▶ **Exercise materials**
*****

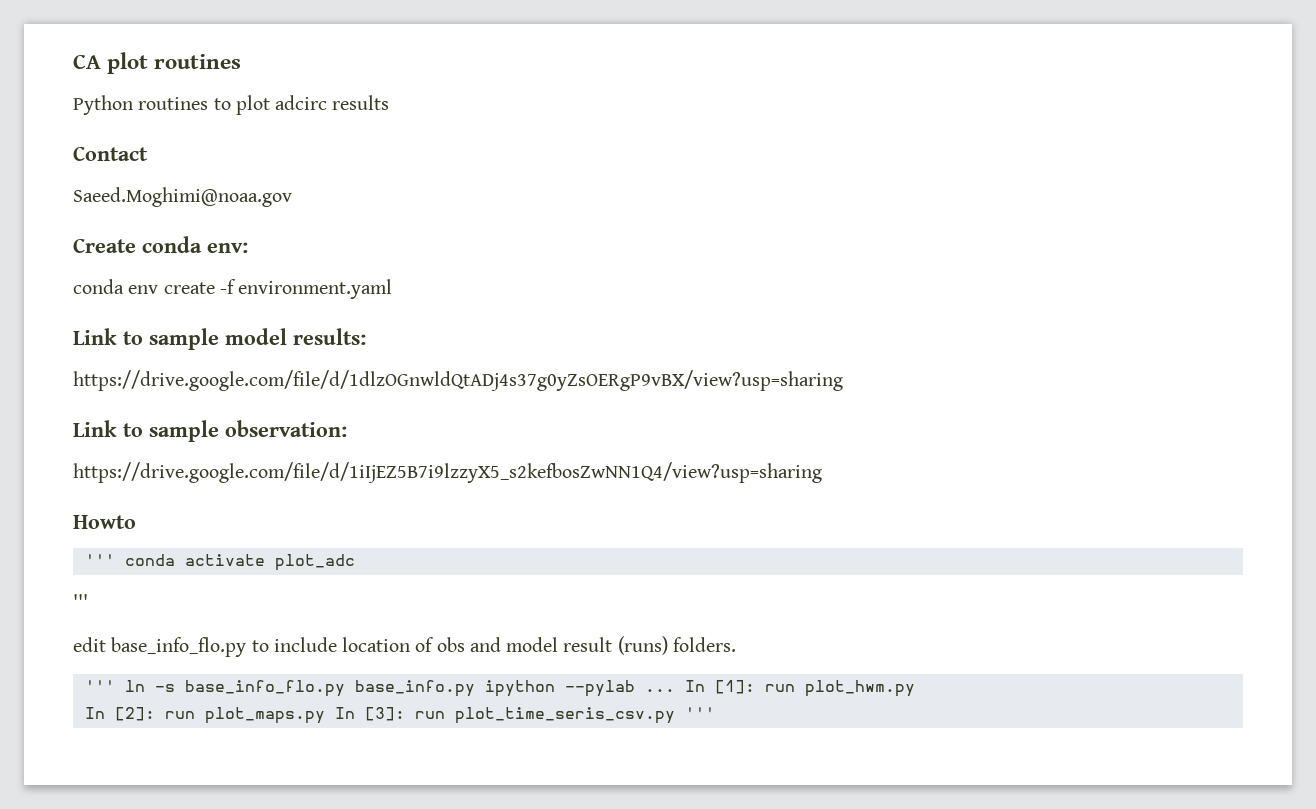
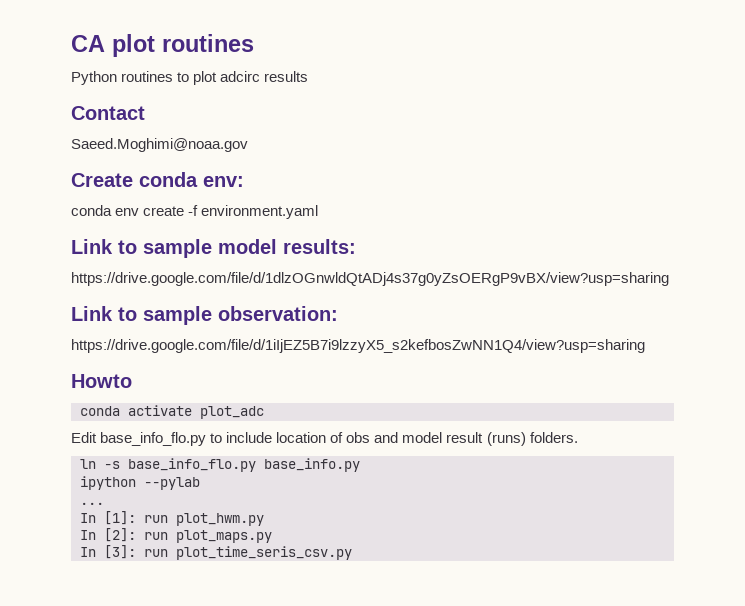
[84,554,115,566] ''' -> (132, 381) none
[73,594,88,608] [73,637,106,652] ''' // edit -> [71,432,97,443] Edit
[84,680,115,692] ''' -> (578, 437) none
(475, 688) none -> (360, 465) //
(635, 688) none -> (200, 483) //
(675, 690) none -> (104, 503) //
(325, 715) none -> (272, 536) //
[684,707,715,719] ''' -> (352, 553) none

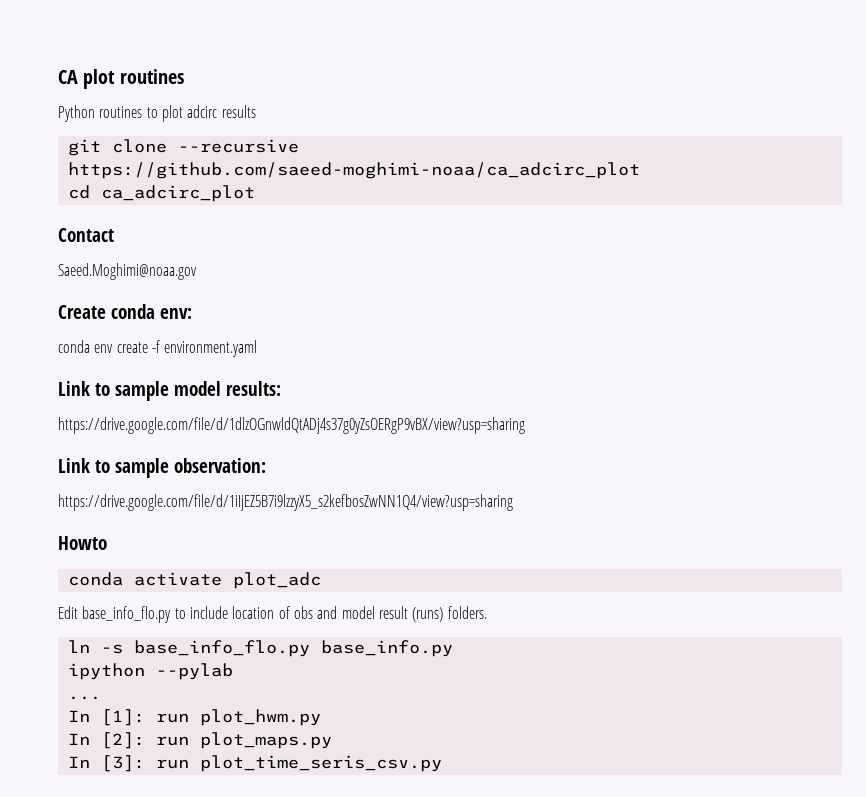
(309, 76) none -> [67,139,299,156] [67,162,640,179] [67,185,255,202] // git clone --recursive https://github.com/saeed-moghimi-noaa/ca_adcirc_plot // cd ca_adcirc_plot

*****

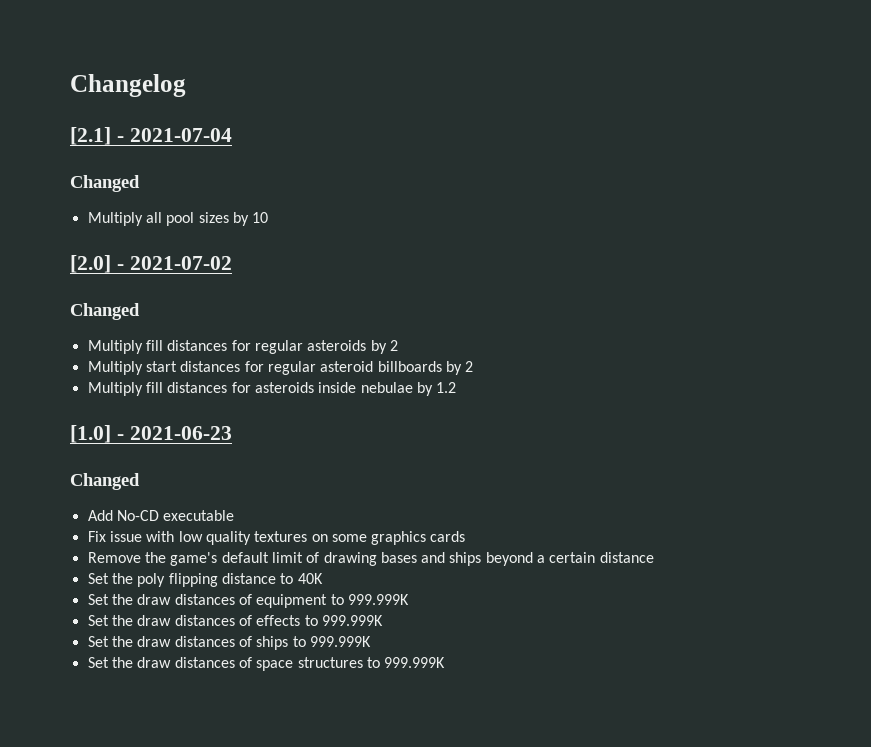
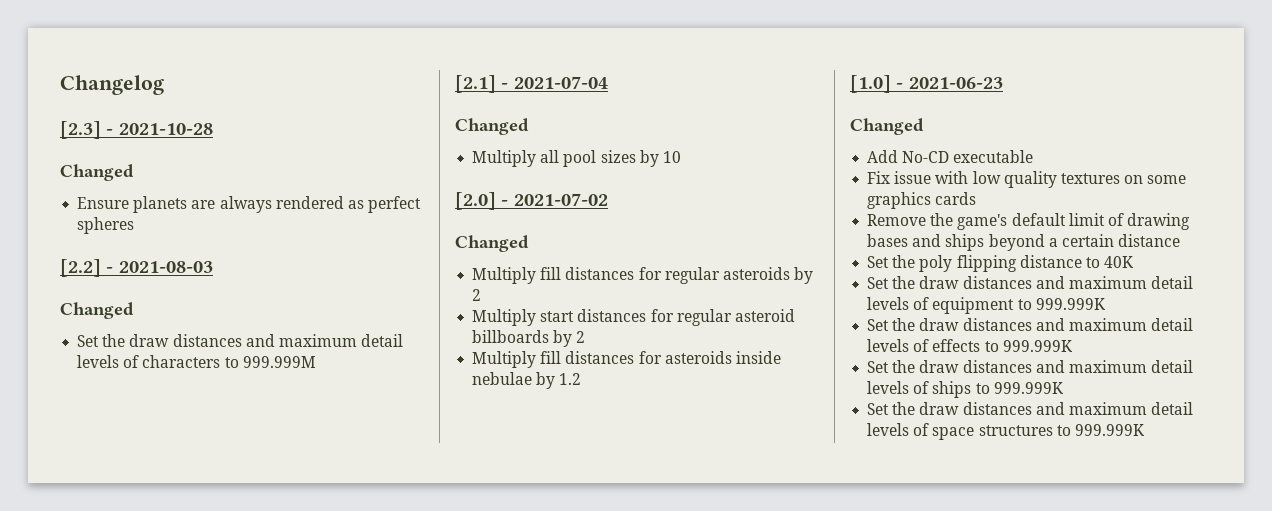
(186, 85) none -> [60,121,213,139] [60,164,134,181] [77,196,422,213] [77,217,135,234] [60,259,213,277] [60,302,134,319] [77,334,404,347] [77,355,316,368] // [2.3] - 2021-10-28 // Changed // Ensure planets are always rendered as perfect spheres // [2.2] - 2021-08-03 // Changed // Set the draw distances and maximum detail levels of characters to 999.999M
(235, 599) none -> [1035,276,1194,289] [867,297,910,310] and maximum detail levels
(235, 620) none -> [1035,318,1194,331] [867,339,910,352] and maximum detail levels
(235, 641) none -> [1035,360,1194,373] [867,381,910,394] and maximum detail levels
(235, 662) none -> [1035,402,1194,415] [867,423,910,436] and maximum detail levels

*****

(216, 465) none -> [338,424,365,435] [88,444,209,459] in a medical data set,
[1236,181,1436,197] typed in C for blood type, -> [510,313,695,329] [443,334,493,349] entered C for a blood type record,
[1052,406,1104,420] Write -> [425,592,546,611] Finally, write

*****

▶ **Exercise prompt**
Looking at the data above, return every line from the one with "(186, 85) none" down to the one with "(235, 662) none", exactly and inclusively.

▶ **Written answer**
(186, 85) none -> [60,121,213,139] [60,164,134,181] [77,196,422,213] [77,217,135,234] [60,259,213,277] [60,302,134,319] [77,334,404,347] [77,355,316,368] // [2.3] - 2021-10-28 // Changed // Ensure planets are always rendered as perfect spheres // [2.2] - 2021-08-03 // Changed // Set the draw distances and maximum detail levels of characters to 999.999M
(235, 599) none -> [1035,276,1194,289] [867,297,910,310] and maximum detail levels
(235, 620) none -> [1035,318,1194,331] [867,339,910,352] and maximum detail levels
(235, 641) none -> [1035,360,1194,373] [867,381,910,394] and maximum detail levels
(235, 662) none -> [1035,402,1194,415] [867,423,910,436] and maximum detail levels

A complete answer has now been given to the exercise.